Fragt man die Trainer und Spieler, was sie vom Campo halten, hört man Worte wie „unser Ruhepol“ (Jérôme Boateng), „extremer Wohlfühlfaktor“ (Joachim Löw) oder „perfekt“ (Manuel Neuer). Die Fußballübertragungen gibt’s im Bar-Kino als Gemeinschaftsprogramm, abends in den Zimmern findet Fernsehen bloß noch im Nachtprogramm von ARD und ZDF statt: „Mit Kultur- und Landschaftsbildern“, wie Neuer spottet, „das kann man vielleicht brauchen, wenn man zum Yoga geht.“ Und der Lagerkoller? „Ich habe es zunächst ja nur auf dem Papier gesehen, da dachte ich, es könnte zu eng sein. Aber dann hat unser Psychologe Hans-Dieter Herrmann gesagt: Es kann nicht eng genug sein“, erzählt Bierhoff.
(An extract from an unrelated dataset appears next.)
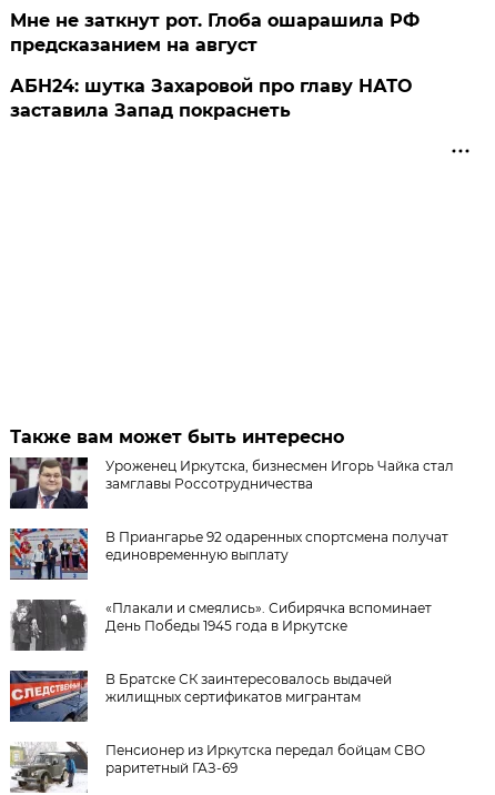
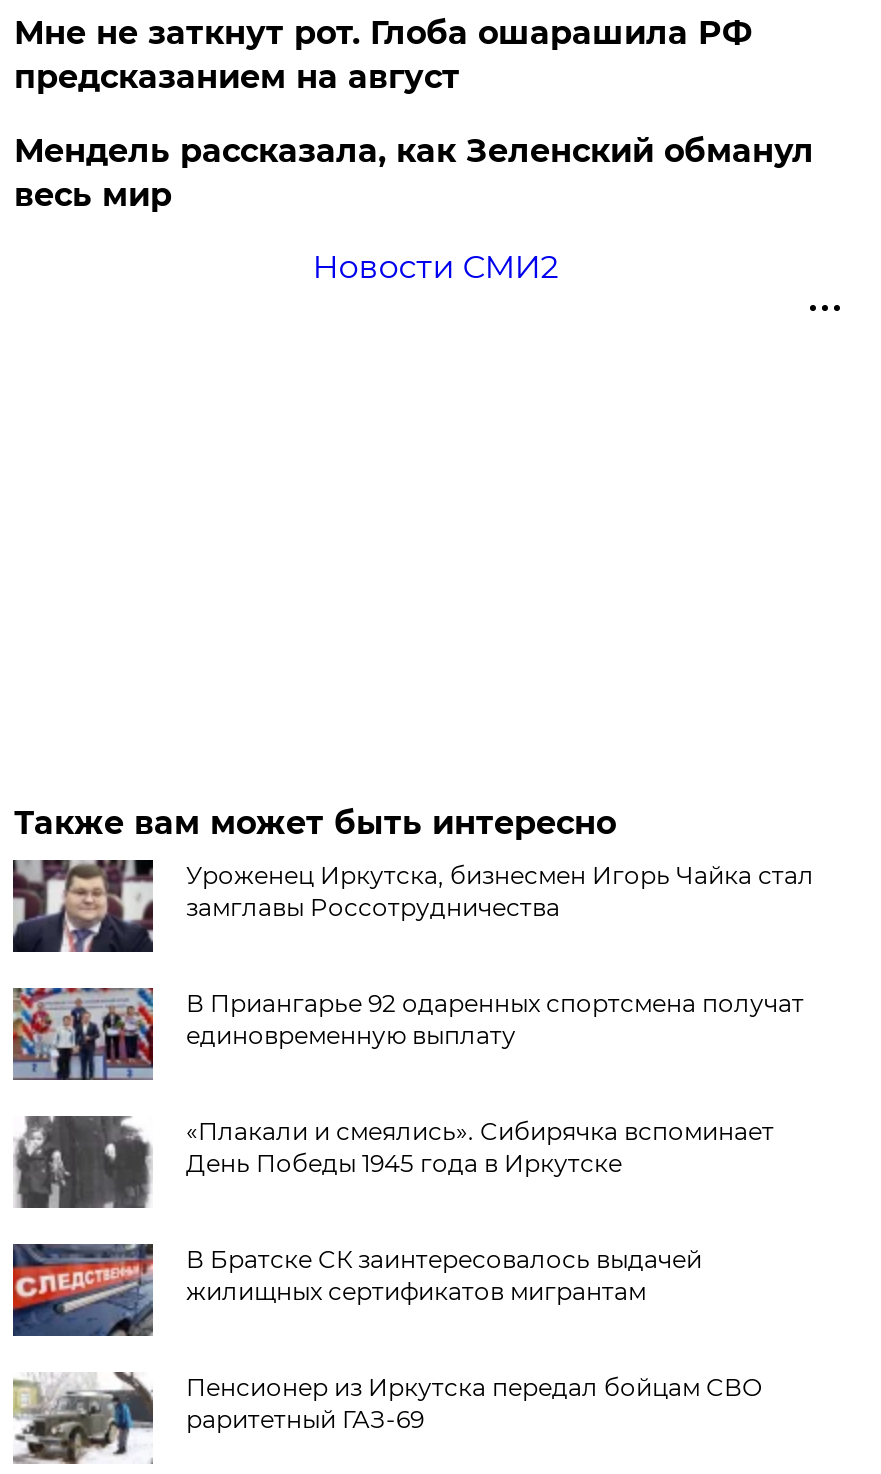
[10,76,412,121] АБН24: шутка Захаровой про главу НАТО | заставила Запад покраснеть -> [14,132,814,286] Мендель рассказала, как Зеленский обманул | весь мир | Новости СМИ2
Als er, Löw und der DFB sich fürs Campo entschieden, war das Quartier nicht viel mehr als eine schöne Phantasie. Der Bau zog sich hin, es gab Anlass zur Unruhe. „Ich gebe zu“, sagt Bierhoff, „eine Woche, bevor wir hier ankamen, dachte ich: Es ist ein heißes Spiel!“ Die Vorberichte der Medien waren nach deutscher Art von Schreckensszenarien bestimmt. Als „Invasoren“ sähe man die Deutschen, „hinter der Fassade des Fischerdorfes gärt es“, so hieß es in einem Nachrichtenmagazin, das außerdem versprach, Löw und sein Team „sollten sich auf Straßensperren der Indianer einstellen“. Am Sonntag war tatsächlich eine Gruppe vom Stamm der Pataxo-Indianer am Campo. Sie überreichten Löw und Kapitän Philipp Lahm Pfeil und Bogen und andere Geschenke.